Americans understand fairness, and this is not fair. Trying to hold up an increase in the minimum wage for hard-working Americans, who are working and playing by the rules, is not fair. Americans understand fairness. There are no economic arguments. We have been out here now for 7 days. I haven't heard them. I have been willing to debate any of those arguments. No, no, we don't get into the economic arguments. We used to years ago. Now we don't get into them. We just have to use this vehicle for all these other add-ons in order to basically frustrate this body from getting an increase in the minimum wage.

As I said before, I don't understand what it is that our Republican friends find so obnoxious about hard-working men and women who are working at the minimum wage, but evidently there is something because they will not let the Senate of the United States act on this legislation.

This is about fairness. This is about the hopes and dreams of children.
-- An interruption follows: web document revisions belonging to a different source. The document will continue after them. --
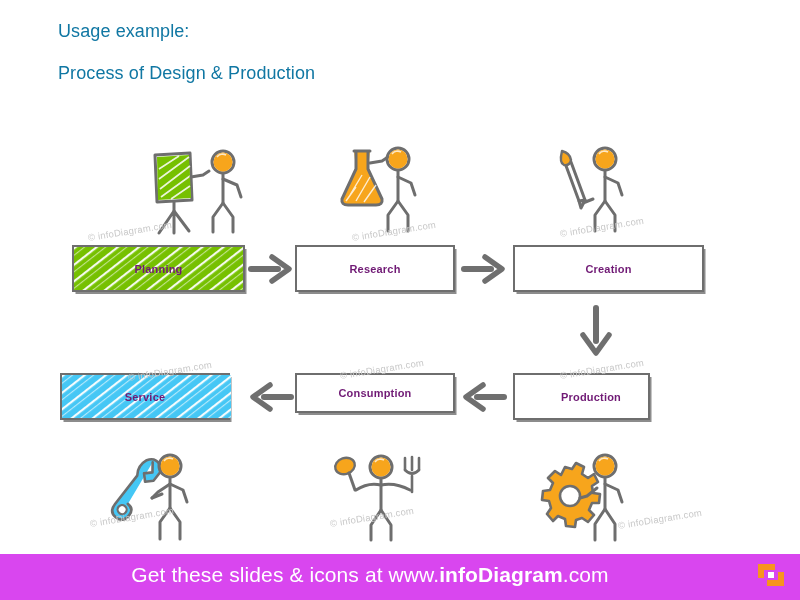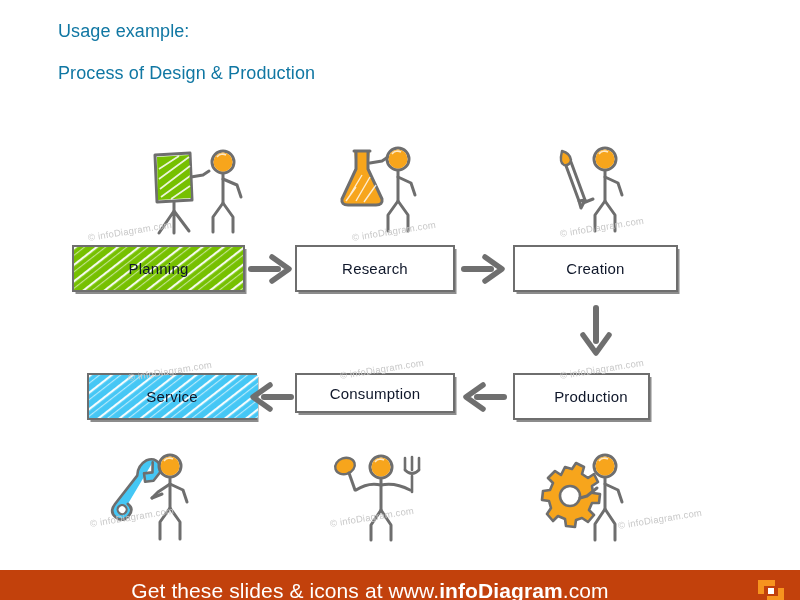"Planning" .pbox .lbl { color: #0f172a -> #701a75; font-size: 15px -> 11px; font-weight: normal -> bold }
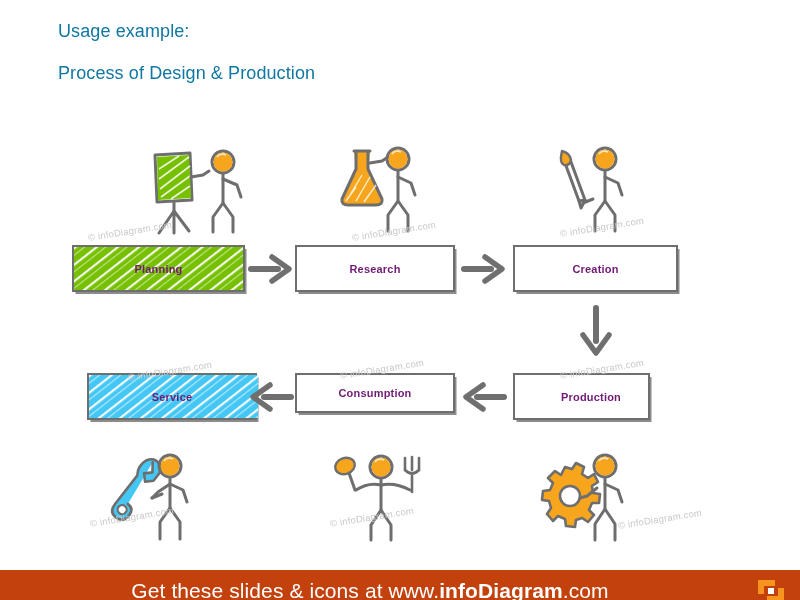"Creation" div.pbox { width: 165px -> 191px }
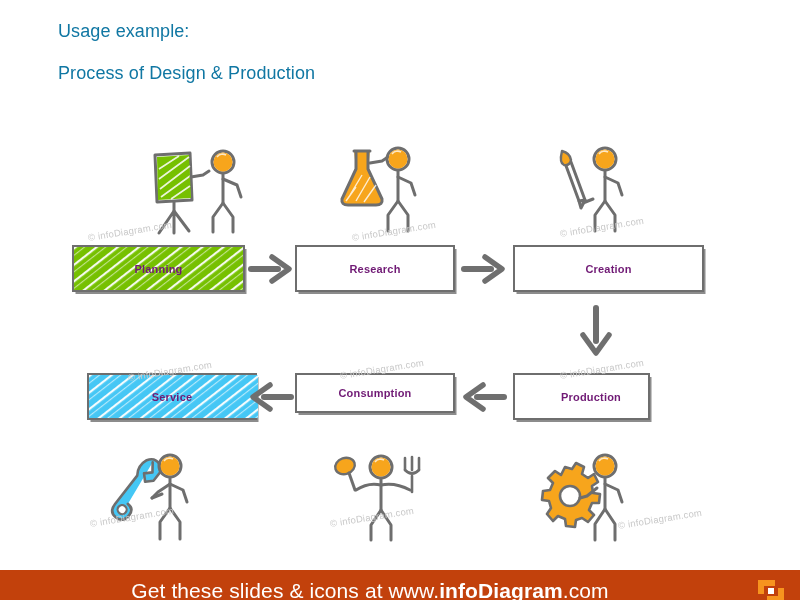"Service" div.pbox { left: 87px -> 60px }
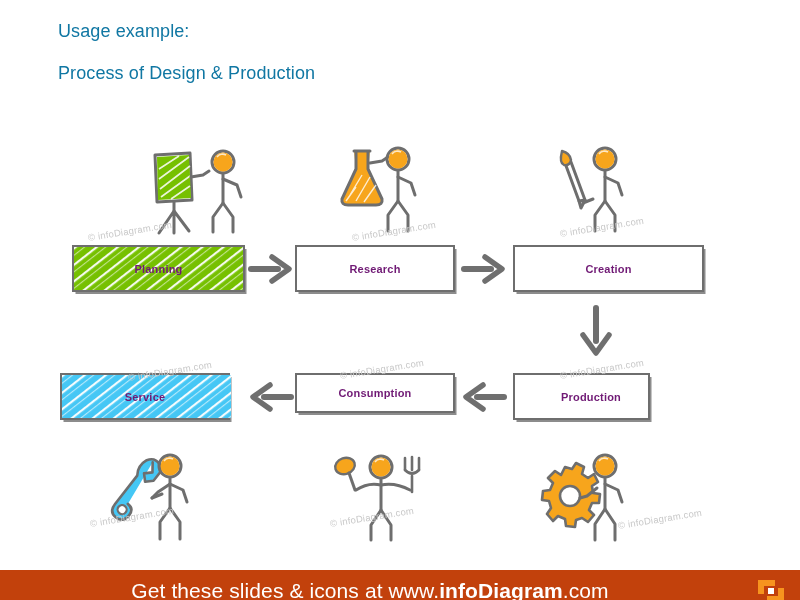"Get these slides & icons" .footer { background: #c2410c -> #d946ef; height: 30px -> 46px }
It is about decency and fairness to women because women are the primary recipients of the minimum wage. So many of them have children. Eighty percent of those who receive the minimum wage are adults; 40 percent of those who receive the minimum wage have been receiving it for 3 years.

This is an issue that women are concerned about, that has an enormous impact on children, that is basically a civil rights issue because minimum wage jobs so often are the entry jobs for men and women of color. But it comes back to fairness. It is basically the issue of fairness, whether we are going to be fair to hard-working Americans. Our Republican friends refuse--absolutely refuse--they refuse to let us get a vote on this minimum wage, and they have basically filibustered by amendment.

As I said, we have over 90 amendments remaining. Democrats on this side are prepared, ready, and willing to vote. We thank our leader for bringing up this legislation. We are going to continue to battle on.

We give assurance to those who are looking to us to represent them, to speak for them in the Senate, that we will speak for them. We will stand for them. They should know that we are on their side, and we don't intend to fail.